Start small, as Josh Denton, CTO and Co-Founder at Nexacast AI, an AI-powered business optimization platform suggests:

Illustration: Veridion / Quote: LinkedIn

Using AI for a smaller project first is a great way to evaluate your integration capabilities and determine whether full-scale implementation is feasible.

Lack of Employee Expertise

Implementing and managing AI systems requires expertise in data science, machine learning, and supply chain management—skills that are lacking in many organizations.

A 2024 Deloitte survey highlights the extent of the issue, revealing that only 20% of CPOs feel confident in their understanding of AI.

Illustration: Veridion / Dara: Deloitte

Meanwhile, 71% admit to having limited to moderate knowledge, and 9% have almost no understanding at all.

The issue is this: without adequate expertise, organizations risk poor implementation, misinterpretation of AI outputs, and overall suboptimal use of the technology.

So, to address this challenge, Peter Bloom, Head of Strategic Sourcing and Procurement at digital collaboration platform, Miro, suggests proactively educating employees:

“If we can be more proactive in educating our employees, and giving them better information that we think is relevant to them, that puts us in a position where we’re spending less time answering the same questions over and over and over again. It also means we can all focus on more value-added exercises, like using AI to standardize negotiating contracts.”

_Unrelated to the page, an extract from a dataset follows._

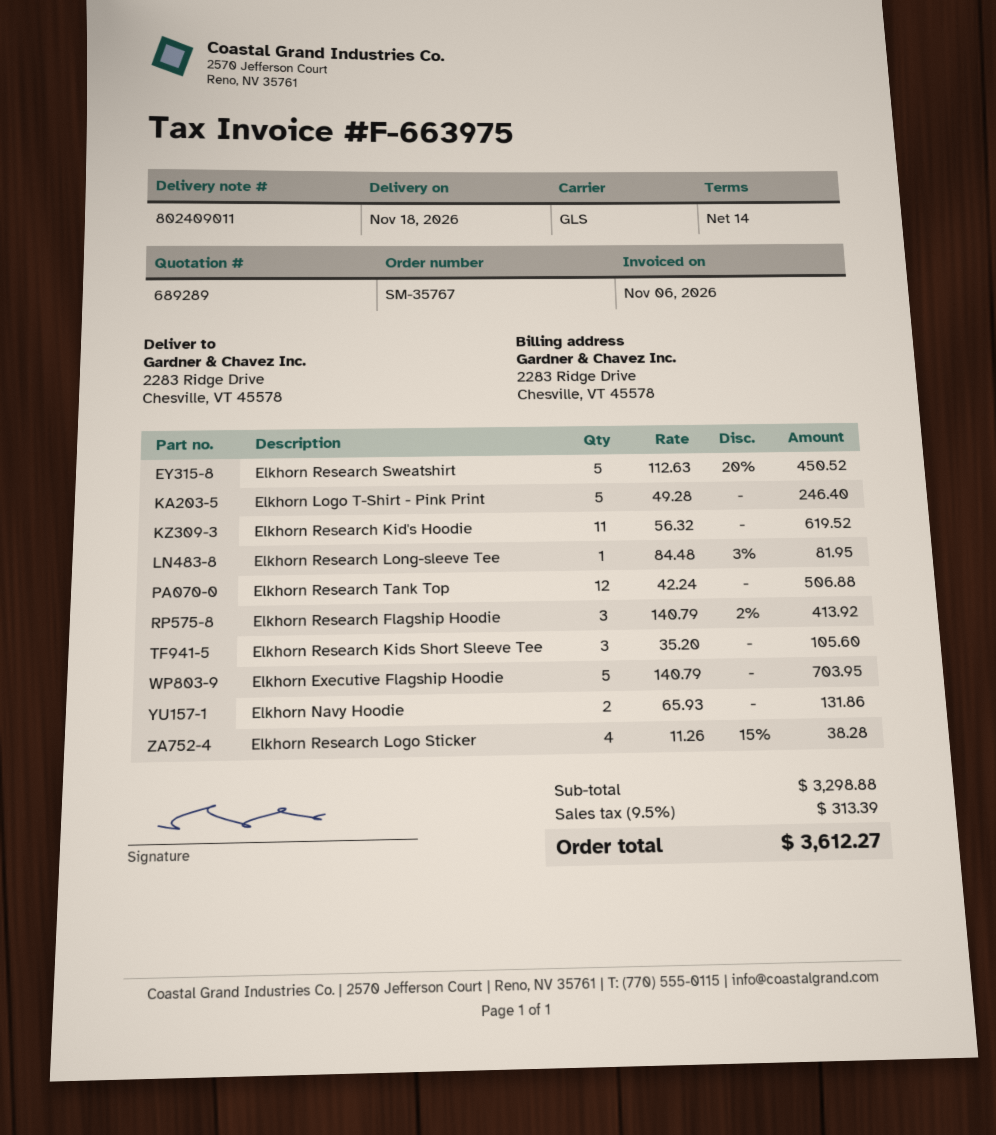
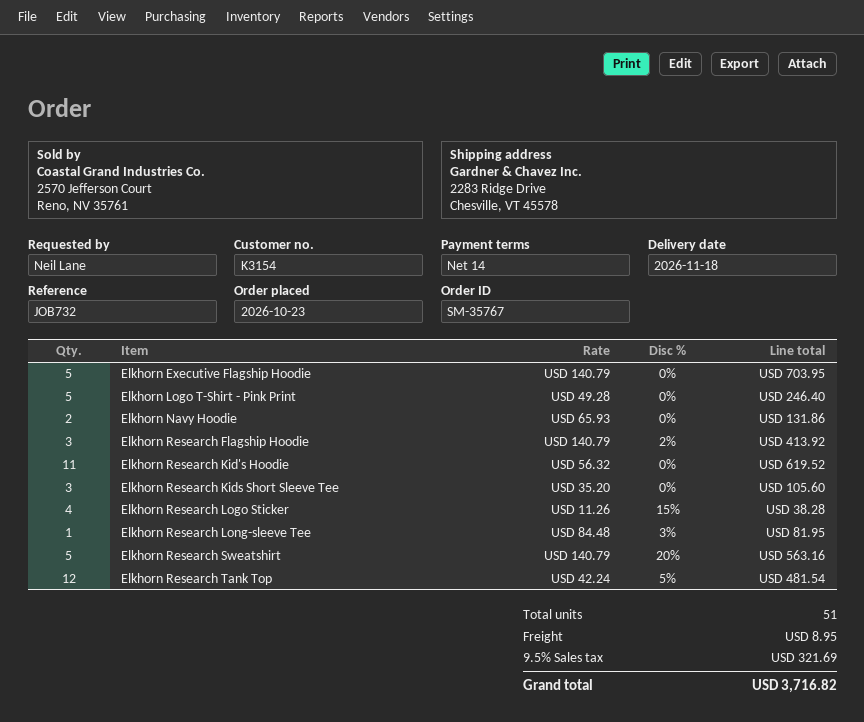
Elkhorn Research Sweatshirt: 5 x 112.63 - 20% = 450.52 -> 5 x 140.79 - 20% = 563.16
Elkhorn Research Tank Top: 12 x 42.24 = 506.88 -> 12 x 42.24 - 5% = 481.54
shipping: none -> 8.95
tax: 9.5% = 313.39 -> 9.5% = 321.69
total: 3612.27 -> 3716.82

When we demonstrate how AI can benefit employees in practical ways, rather than discussing it in abstract terms, they are more likely to understand and implement it correctly.

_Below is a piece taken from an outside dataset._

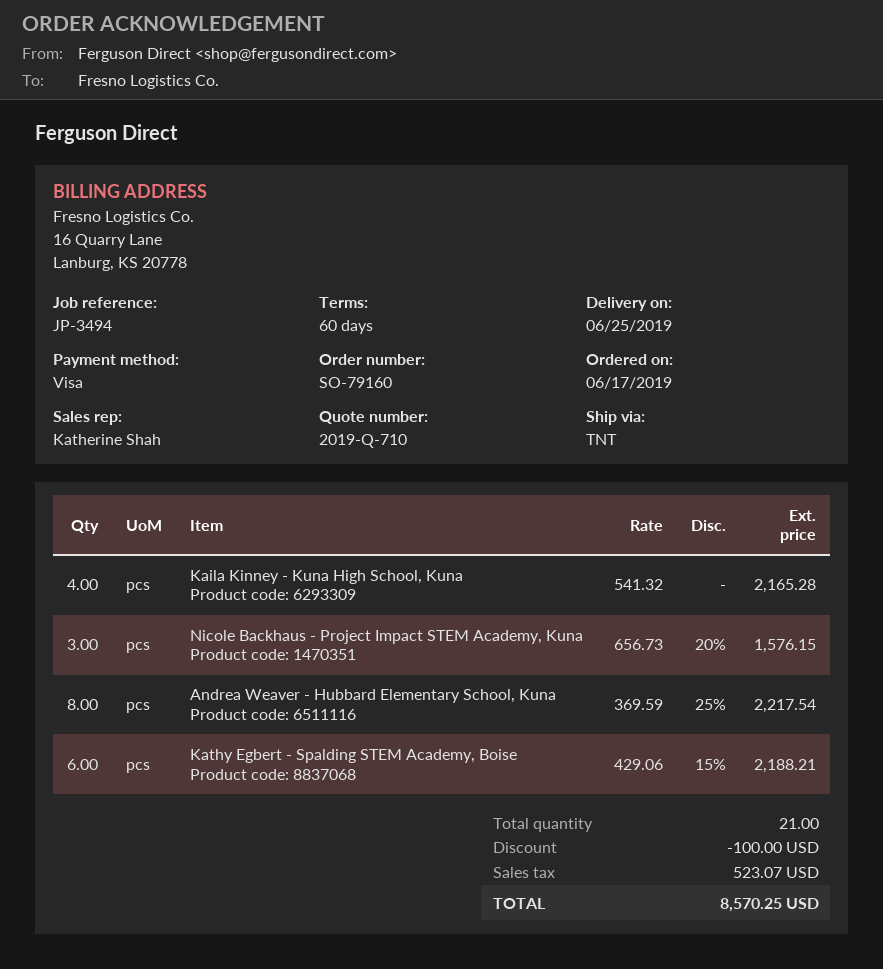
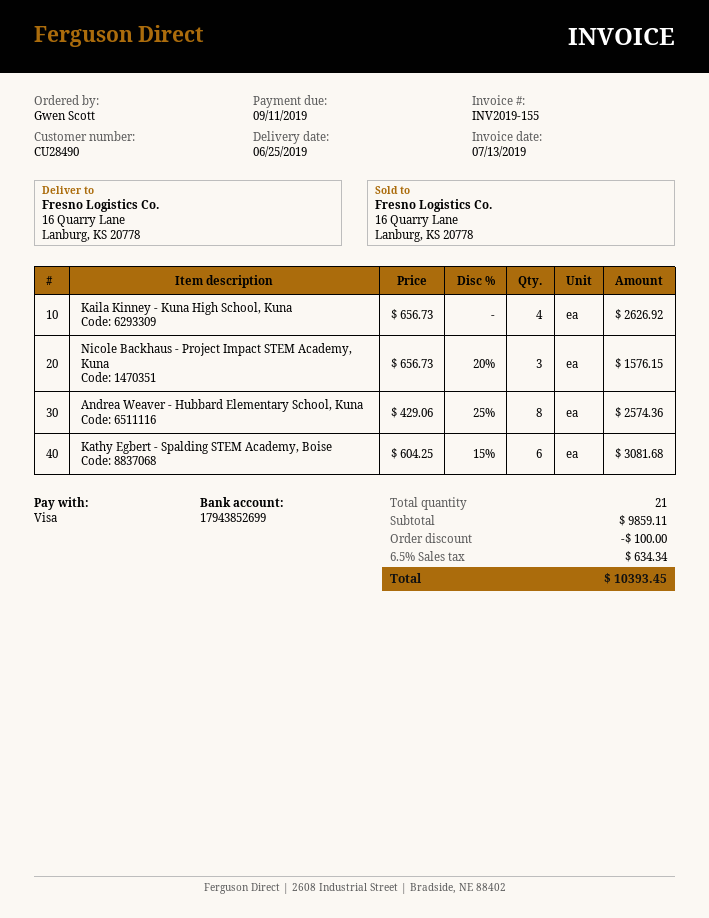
Kaila Kinney - Kuna High School, Kuna: 4 x 541.32 = 2165.28 -> 4 x 656.73 = 2626.92
Andrea Weaver - Hubbard Elementary School, Kuna: 8 x 369.59 - 25% = 2217.54 -> 8 x 429.06 - 25% = 2574.36
Kathy Egbert - Spalding STEM Academy, Boise: 6 x 429.06 - 15% = 2188.21 -> 6 x 604.25 - 15% = 3081.68
tax: 523.07 -> 634.34
total: 8570.25 -> 10393.45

Although bridging the skills gap can’t happen overnight, it’s still an investment worth making.

AI-savvy teams are better equipped to unlock the true potential of this technology, transforming it from a simple buzzword into a strategic ally.

Conclusion

It’s clear that AI is set to transform supplier risk assessment forever—and for the better.

However, if you’re eager to implement this tech right away, do your due diligence first and ensure you have all the necessary elements in place.

Get your team on board, ensure they’re properly trained, and set up clear policies to use AI efficiently.

Once you’ve got everything in place, start a pilot project.

With some patience and effort, you’ll soon unlock the full potential of AI, strengthening your supply chain and reaping the rewards of more resilient operations.